- [Task to complete]:
All that is needed is the line containing "1269.52 REZ: none -> 6 x 7.24 = 43.44" together with each line after it, transcribed exactly to the end of the records.

- [Working data]:

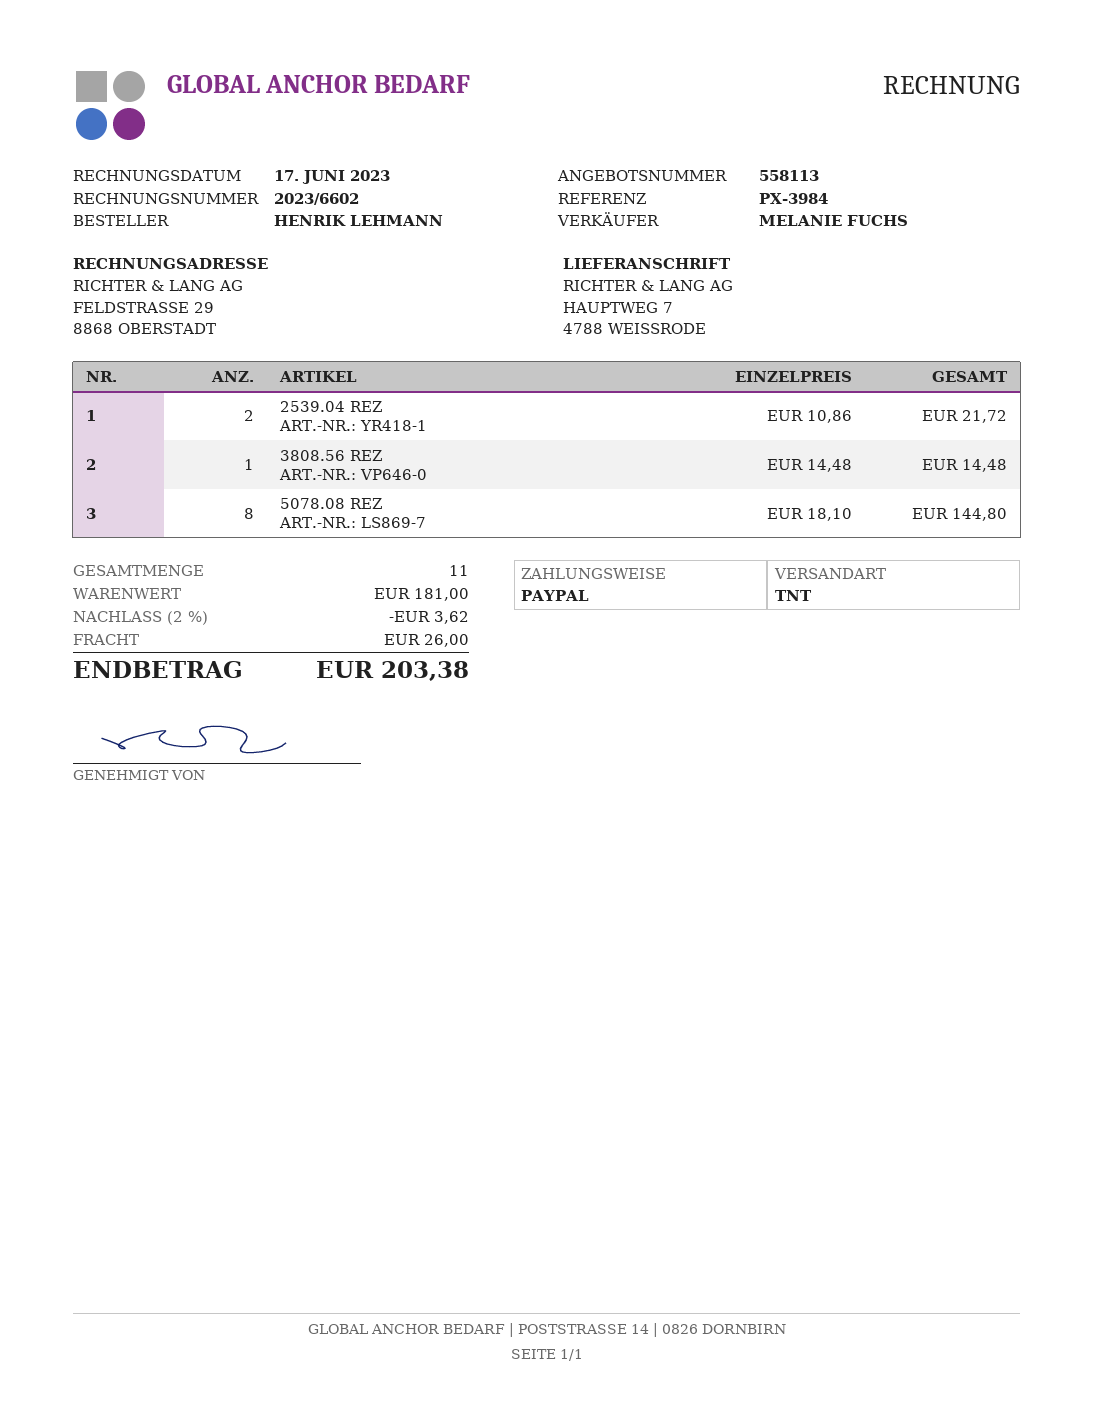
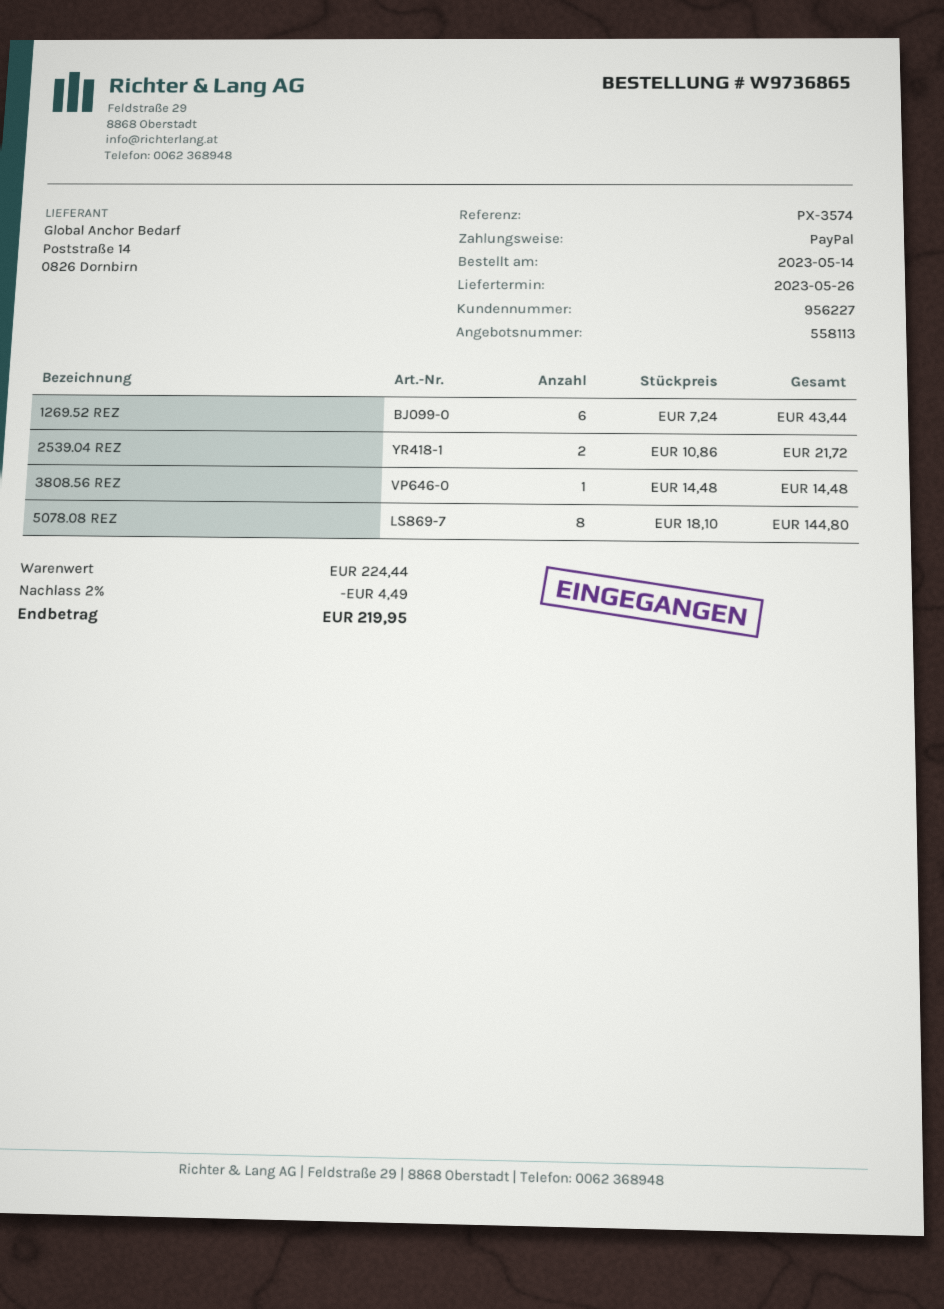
reference: PX-3984 -> PX-3574
1269.52 REZ: none -> 6 x 7.24 = 43.44
subtotal: 181.00 -> 224.44
discount: 2% = 3.62 -> 2% = 4.49
shipping: 26.00 -> none
total: 203.38 -> 219.95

- [Written solution]:
1269.52 REZ: none -> 6 x 7.24 = 43.44
subtotal: 181.00 -> 224.44
discount: 2% = 3.62 -> 2% = 4.49
shipping: 26.00 -> none
total: 203.38 -> 219.95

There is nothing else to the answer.